NATIONAL. Big-City Health Officials Talk Opioid, Measles Epidemics (MedPage Today)

March 13, 2019

By Joyce Frieden

WASHINGTON -- The opioid epidemic, the measles epidemic, and the unintended consequences of marijuana legalization were some of the topics on the minds of big-city health commissioners as they convened here this week.

Like many other big cities, Columbus, Ohio has been hit hard by the opioid epidemic, Mysheika Roberts, MD, health commissioner of Columbus, Ohio, said at an event here sponsored by the Big Cities Health Coalition. "In Franklin County [where Columbus is located], we had a 581% increase in opiate overdose deaths from 2003 to 2017," she said, adding that about 450 people die from it every year. "The city has funded a comprehensive harm reduction program, conducted by one of our federally qualified health clinics; we provide naloxone training, HIV and hepatitis C testing, treatment referrals, and wound care."

Two of the city's more unusual efforts include several safe needle disposal boxes located throughout the city, which has reduced the number of needles discarded in parks and other public places, and a "surge notification system," under which the coroner's office, emergency medical services, police departments, and emergency departments alert other agencies via a conference call if they notice an unusually high number of people dying from overdoses or being transported to the hospital for overdose treatment.

"This helps us identify a concentrated area of overdoses," Roberts said. Two years ago, the notification system alerted officials to a high number of overdoses in a particular African-American community in Columbus. "We found a cocaine batch that had [been] contaminated by carfentanyl ... We were able to get on top of that quickly and made sure that people [in that community] had access to Narcan."

But funding such efforts continues to be a challenge, she added. "I know I'm not alone in that. We're going to continue to see more deaths in the community if we don't do something drastic to change things ... One area where we see a lot of [funds] draining is children's services; many children are becoming orphans" because their parents have died from drug overdoses.
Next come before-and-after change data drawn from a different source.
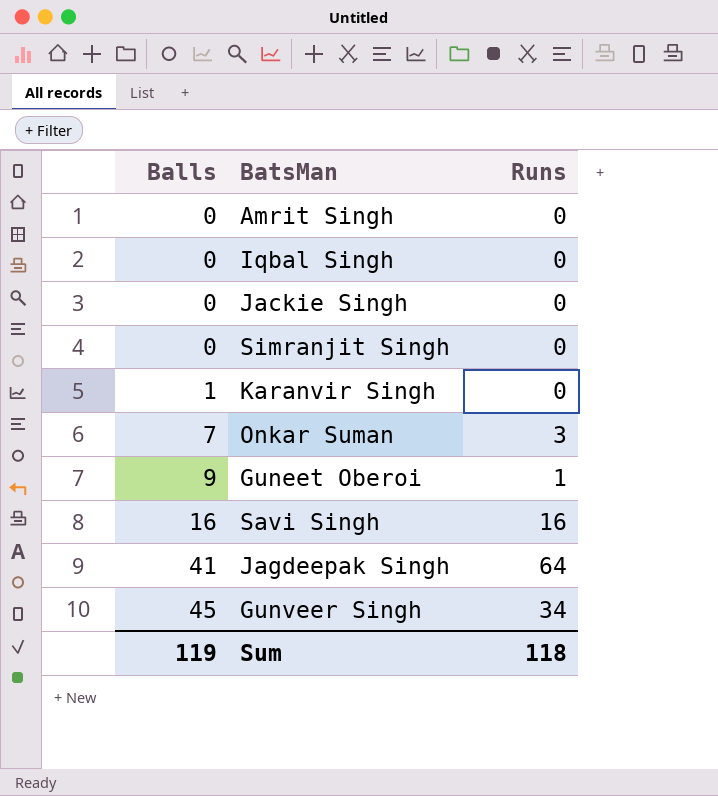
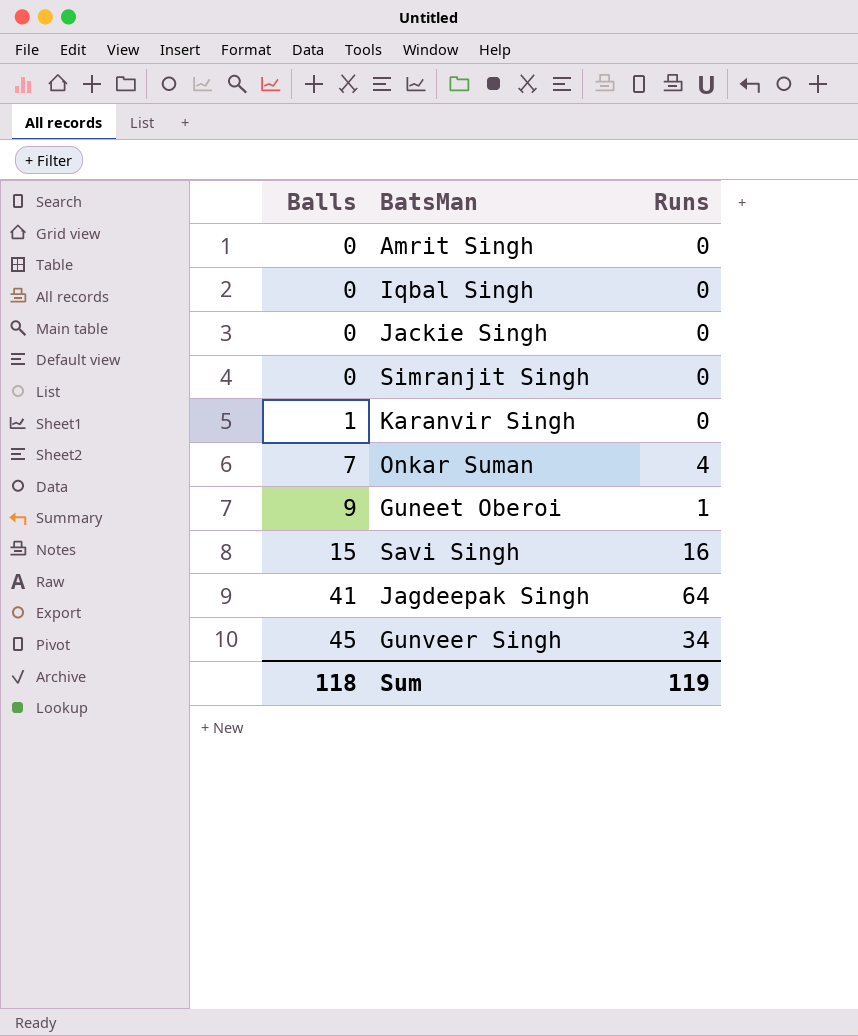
Onkar Suman | Runs: 3 -> 4
Savi Singh | Balls: 16 -> 15
Sum | Balls: 119 -> 118
Sum | Runs: 118 -> 119

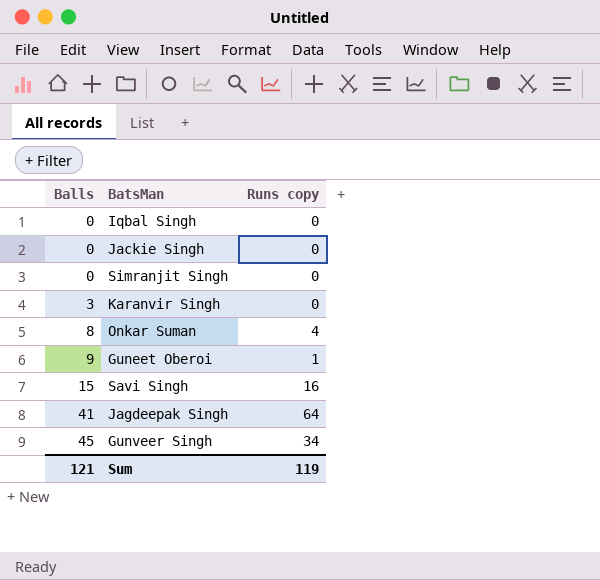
column name: Runs -> Runs copy
row Amrit Singh: 0 | 0 -> none
Karanvir Singh | Balls: 1 -> 3
Onkar Suman | Balls: 7 -> 8
Sum | Balls: 118 -> 121

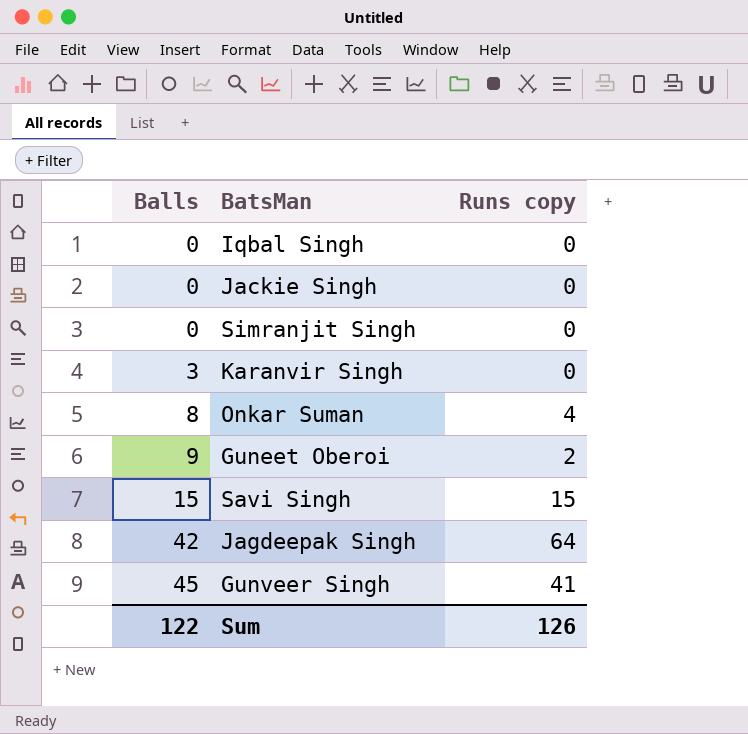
Guneet Oberoi | Runs copy: 1 -> 2
Savi Singh | Runs copy: 16 -> 15
Jagdeepak Singh | Balls: 41 -> 42
Gunveer Singh | Runs copy: 34 -> 41
Sum | Balls: 121 -> 122
Sum | Runs copy: 119 -> 126

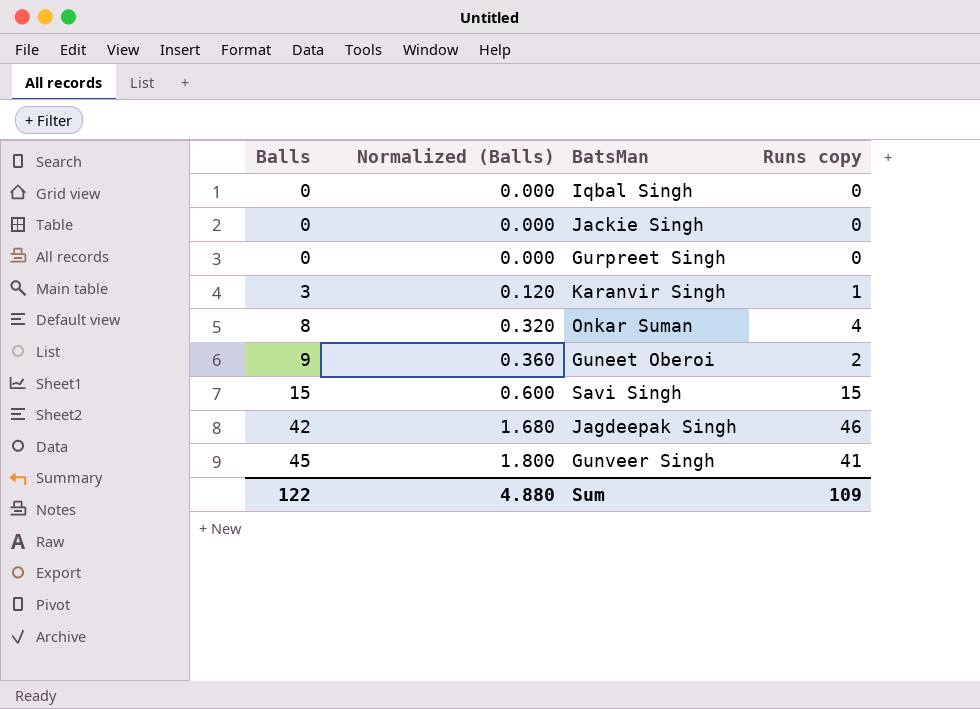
column Normalized (Balls) | formula: none -> [Balls] * 0.04
row Simranjit Singh: 0 | 0 -> none
row Gurpreet Singh: none -> 0 | 0.000 | 0
Karanvir Singh | Runs copy: 0 -> 1
Jagdeepak Singh | Runs copy: 64 -> 46
Sum | Runs copy: 126 -> 109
The measles epidemic is weighing heavily on the mind of Rachel Banks, MPA, public health director of Multnomah County, Oregon, where Portland is located. "We're really focused on the measles vaccine exemption rate," specifically, the rate of "non-medical" exemptions where people seek exemptions for religious or philosophical reasons, she said, noting that the county is on its fifth recent measles outbreak.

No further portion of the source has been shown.